▸ **Activity**
Exactly the lines from the start of the data through the line containing "tracking number: 93852514842303" should be output, with both ends kept and nothing added.
Data section Start Marker
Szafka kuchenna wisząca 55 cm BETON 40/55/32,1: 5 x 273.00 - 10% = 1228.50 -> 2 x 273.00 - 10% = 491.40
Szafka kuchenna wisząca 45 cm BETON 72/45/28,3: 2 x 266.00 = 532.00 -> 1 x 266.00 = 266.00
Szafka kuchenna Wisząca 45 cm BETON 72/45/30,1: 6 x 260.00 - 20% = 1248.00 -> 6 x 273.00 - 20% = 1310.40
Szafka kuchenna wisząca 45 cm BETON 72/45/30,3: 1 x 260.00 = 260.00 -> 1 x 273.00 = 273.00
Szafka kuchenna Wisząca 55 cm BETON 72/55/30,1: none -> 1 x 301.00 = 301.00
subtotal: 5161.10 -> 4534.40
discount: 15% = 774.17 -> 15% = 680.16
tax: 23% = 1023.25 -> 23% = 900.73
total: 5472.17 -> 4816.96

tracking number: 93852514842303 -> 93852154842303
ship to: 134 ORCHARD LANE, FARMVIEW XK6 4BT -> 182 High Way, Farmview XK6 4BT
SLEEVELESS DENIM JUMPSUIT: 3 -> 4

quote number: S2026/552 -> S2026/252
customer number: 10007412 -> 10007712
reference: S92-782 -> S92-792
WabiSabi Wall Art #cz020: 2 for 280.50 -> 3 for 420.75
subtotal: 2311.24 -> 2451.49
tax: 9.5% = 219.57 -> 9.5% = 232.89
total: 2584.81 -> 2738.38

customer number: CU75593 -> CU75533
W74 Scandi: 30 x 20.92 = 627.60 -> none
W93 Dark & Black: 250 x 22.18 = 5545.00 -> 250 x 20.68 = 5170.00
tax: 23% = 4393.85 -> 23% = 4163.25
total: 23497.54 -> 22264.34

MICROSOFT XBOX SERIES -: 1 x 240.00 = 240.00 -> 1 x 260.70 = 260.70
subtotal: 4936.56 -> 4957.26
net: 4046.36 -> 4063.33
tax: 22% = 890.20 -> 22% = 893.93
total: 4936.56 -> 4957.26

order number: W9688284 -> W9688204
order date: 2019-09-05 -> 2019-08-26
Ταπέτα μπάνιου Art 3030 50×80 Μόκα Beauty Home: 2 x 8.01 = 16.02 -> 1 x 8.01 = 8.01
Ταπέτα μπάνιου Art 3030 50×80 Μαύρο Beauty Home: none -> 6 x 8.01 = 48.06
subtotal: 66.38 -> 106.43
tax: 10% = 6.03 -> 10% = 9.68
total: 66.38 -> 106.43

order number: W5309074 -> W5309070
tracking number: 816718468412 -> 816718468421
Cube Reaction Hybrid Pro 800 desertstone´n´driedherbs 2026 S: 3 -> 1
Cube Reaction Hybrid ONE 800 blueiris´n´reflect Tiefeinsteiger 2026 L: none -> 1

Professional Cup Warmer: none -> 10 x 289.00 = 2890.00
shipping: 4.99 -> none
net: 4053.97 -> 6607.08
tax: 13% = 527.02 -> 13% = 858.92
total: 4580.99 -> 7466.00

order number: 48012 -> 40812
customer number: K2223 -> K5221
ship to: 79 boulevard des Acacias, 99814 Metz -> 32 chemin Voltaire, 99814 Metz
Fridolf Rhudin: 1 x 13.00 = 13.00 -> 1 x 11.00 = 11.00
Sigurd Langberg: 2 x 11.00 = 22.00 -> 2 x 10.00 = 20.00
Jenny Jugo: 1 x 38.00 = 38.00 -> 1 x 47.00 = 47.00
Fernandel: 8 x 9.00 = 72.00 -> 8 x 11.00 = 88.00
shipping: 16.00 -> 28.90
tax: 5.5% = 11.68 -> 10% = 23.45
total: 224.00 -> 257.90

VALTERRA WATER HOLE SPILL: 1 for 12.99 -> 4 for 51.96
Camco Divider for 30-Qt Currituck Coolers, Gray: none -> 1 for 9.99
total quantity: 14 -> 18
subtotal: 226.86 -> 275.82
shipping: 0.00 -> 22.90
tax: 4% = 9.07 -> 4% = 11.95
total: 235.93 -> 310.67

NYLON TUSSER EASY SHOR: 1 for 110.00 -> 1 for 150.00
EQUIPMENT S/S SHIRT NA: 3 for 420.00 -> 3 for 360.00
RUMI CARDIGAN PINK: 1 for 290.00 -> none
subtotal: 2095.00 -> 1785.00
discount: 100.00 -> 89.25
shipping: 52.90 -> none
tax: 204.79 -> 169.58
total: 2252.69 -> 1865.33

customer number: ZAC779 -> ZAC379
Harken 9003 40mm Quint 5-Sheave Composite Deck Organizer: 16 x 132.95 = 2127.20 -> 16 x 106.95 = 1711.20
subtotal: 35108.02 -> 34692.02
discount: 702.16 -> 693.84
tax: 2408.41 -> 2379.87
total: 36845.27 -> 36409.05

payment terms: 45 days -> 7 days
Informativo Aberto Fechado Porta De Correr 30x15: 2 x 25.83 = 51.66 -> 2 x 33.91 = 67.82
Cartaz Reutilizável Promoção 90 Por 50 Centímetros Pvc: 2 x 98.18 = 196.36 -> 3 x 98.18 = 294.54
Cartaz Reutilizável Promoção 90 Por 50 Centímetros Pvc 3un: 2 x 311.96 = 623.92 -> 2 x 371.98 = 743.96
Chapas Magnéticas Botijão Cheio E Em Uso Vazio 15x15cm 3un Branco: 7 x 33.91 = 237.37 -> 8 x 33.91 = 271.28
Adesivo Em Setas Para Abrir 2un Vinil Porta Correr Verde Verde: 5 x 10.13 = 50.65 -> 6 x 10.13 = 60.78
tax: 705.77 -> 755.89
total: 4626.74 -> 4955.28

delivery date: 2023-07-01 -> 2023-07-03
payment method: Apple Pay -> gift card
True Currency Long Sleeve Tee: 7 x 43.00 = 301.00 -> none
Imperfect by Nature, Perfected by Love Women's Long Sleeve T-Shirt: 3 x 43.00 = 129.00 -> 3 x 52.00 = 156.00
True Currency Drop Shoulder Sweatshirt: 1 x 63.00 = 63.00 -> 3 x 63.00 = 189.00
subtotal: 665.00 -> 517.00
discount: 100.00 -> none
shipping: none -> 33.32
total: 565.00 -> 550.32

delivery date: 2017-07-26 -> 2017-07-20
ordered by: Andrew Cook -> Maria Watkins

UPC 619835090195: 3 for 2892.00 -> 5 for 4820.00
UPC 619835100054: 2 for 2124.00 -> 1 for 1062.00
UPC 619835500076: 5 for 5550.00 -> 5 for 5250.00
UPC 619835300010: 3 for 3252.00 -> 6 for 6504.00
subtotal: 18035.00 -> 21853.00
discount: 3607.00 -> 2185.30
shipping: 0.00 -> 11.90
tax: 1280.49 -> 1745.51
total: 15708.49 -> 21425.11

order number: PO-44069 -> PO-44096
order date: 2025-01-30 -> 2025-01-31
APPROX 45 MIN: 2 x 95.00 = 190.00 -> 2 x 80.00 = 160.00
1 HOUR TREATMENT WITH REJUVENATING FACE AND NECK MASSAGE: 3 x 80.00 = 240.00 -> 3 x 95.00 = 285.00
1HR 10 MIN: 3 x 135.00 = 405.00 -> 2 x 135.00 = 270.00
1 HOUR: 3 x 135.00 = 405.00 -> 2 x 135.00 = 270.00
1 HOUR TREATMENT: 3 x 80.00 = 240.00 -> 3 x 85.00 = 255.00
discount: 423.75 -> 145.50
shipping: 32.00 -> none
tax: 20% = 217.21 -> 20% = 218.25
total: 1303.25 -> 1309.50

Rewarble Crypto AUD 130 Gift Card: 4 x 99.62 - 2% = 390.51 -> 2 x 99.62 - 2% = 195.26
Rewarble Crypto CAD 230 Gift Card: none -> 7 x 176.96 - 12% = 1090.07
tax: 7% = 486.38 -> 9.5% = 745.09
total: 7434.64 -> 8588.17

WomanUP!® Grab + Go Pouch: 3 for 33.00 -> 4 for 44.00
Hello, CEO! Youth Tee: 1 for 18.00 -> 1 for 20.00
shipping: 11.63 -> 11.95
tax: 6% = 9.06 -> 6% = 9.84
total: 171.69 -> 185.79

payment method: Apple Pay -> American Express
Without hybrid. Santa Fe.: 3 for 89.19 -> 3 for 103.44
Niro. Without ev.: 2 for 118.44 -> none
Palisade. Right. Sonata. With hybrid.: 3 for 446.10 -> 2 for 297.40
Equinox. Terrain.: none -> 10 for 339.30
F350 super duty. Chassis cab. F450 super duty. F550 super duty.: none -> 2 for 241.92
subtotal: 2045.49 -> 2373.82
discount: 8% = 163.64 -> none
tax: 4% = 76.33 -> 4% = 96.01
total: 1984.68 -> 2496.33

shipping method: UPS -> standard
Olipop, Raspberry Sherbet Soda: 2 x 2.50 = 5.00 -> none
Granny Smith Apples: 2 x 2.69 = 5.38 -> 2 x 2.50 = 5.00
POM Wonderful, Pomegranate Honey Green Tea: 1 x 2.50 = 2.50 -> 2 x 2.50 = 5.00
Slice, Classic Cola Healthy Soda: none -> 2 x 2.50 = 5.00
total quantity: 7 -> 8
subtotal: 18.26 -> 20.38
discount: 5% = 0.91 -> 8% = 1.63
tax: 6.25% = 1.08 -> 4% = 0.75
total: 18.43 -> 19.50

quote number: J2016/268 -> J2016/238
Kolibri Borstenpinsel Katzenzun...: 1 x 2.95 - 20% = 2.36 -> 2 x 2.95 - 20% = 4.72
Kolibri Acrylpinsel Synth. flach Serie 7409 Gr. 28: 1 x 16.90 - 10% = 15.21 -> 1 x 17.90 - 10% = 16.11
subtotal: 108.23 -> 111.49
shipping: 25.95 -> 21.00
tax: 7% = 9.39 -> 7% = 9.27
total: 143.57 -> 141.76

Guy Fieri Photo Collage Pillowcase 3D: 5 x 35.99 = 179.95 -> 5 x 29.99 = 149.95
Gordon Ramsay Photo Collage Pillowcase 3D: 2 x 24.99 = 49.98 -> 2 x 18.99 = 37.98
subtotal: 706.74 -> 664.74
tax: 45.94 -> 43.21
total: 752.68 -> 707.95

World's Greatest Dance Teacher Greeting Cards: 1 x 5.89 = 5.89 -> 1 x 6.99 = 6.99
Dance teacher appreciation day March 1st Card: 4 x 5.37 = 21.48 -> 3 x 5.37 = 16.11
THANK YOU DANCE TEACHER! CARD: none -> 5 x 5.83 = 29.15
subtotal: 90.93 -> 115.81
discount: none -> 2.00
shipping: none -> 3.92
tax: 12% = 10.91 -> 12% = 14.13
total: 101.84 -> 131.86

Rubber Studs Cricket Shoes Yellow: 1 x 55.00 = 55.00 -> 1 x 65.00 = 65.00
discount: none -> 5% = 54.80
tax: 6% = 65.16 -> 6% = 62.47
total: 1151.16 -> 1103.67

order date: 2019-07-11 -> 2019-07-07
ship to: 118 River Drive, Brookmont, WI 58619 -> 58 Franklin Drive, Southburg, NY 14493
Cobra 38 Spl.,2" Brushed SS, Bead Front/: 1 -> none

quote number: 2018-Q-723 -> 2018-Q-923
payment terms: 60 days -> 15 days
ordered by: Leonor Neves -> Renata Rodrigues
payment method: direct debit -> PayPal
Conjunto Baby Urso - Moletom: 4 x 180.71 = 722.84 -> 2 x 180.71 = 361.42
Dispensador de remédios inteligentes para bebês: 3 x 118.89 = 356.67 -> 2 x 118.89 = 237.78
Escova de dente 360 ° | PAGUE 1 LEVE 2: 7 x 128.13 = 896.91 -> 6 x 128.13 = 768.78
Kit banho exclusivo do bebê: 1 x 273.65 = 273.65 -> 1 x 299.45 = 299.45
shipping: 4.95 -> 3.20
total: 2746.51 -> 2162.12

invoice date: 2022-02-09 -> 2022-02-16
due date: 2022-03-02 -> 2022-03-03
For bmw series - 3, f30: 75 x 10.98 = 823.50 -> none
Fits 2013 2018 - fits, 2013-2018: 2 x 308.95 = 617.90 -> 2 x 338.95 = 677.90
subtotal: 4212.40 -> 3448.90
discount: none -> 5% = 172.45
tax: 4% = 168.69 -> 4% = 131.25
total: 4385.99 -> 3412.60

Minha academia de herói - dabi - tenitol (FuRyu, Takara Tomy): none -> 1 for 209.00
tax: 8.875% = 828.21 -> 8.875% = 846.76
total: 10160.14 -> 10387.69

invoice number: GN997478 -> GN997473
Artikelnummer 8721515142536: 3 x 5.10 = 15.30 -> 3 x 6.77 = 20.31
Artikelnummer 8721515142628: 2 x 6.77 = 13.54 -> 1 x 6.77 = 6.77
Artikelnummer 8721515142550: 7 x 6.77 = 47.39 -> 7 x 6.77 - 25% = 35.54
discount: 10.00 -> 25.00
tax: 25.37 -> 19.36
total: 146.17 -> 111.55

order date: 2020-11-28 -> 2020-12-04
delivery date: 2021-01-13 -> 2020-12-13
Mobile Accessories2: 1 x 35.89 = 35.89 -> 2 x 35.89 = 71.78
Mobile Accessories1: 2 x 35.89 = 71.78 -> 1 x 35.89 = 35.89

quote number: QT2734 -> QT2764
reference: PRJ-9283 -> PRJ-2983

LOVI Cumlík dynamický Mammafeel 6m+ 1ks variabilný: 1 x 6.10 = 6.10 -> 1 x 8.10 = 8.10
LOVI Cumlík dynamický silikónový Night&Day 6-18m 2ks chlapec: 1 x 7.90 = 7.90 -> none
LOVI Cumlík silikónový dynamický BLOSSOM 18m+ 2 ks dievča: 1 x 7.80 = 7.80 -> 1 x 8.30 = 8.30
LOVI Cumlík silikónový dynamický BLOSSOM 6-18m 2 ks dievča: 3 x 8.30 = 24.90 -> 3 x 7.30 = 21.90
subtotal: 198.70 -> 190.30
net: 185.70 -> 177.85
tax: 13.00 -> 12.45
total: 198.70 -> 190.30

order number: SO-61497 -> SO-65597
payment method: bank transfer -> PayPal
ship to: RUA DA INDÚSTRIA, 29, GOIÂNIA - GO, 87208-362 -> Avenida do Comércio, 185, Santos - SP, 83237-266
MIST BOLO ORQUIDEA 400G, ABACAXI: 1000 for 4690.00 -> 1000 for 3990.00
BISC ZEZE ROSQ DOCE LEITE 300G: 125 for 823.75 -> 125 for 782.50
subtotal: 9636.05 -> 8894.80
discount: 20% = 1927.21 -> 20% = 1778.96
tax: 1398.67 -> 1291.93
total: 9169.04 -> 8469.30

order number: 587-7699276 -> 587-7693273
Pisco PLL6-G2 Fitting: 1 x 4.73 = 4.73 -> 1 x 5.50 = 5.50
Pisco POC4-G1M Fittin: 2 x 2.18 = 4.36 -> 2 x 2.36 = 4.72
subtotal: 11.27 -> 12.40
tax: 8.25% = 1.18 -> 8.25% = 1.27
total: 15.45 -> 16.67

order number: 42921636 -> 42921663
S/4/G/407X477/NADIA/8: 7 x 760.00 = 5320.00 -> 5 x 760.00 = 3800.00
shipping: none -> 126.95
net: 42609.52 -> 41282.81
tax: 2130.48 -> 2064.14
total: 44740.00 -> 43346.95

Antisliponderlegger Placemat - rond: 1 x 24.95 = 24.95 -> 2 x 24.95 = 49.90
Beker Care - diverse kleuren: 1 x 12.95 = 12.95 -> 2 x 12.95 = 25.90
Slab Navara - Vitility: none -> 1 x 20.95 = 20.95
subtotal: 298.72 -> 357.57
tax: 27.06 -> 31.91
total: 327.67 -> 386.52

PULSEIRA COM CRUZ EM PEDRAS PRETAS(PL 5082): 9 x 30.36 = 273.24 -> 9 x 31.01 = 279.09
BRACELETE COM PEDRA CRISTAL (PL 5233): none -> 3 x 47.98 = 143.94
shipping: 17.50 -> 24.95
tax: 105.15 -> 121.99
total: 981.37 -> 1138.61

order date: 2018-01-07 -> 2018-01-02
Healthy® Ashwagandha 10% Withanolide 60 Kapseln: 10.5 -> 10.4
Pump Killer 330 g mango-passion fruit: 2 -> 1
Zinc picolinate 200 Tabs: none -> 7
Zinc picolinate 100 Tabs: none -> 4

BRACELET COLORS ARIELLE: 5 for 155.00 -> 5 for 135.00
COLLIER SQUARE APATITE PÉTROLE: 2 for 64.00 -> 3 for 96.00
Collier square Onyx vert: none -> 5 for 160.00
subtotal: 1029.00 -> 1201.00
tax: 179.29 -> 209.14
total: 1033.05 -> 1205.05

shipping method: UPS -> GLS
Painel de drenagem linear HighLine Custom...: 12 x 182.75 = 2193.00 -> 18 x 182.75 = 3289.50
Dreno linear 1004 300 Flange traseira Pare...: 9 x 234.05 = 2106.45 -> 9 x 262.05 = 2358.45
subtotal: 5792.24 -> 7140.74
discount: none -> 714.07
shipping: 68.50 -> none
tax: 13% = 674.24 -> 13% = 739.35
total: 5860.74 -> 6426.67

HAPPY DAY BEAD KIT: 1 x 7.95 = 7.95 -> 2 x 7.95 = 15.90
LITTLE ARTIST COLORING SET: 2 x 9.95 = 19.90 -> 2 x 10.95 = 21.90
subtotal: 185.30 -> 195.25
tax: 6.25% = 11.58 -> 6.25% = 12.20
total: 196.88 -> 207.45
Data section End Marker
▸ **Task answer**
Szafka kuchenna wisząca 55 cm BETON 40/55/32,1: 5 x 273.00 - 10% = 1228.50 -> 2 x 273.00 - 10% = 491.40
Szafka kuchenna wisząca 45 cm BETON 72/45/28,3: 2 x 266.00 = 532.00 -> 1 x 266.00 = 266.00
Szafka kuchenna Wisząca 45 cm BETON 72/45/30,1: 6 x 260.00 - 20% = 1248.00 -> 6 x 273.00 - 20% = 1310.40
Szafka kuchenna wisząca 45 cm BETON 72/45/30,3: 1 x 260.00 = 260.00 -> 1 x 273.00 = 273.00
Szafka kuchenna Wisząca 55 cm BETON 72/55/30,1: none -> 1 x 301.00 = 301.00
subtotal: 5161.10 -> 4534.40
discount: 15% = 774.17 -> 15% = 680.16
tax: 23% = 1023.25 -> 23% = 900.73
total: 5472.17 -> 4816.96

tracking number: 93852514842303 -> 93852154842303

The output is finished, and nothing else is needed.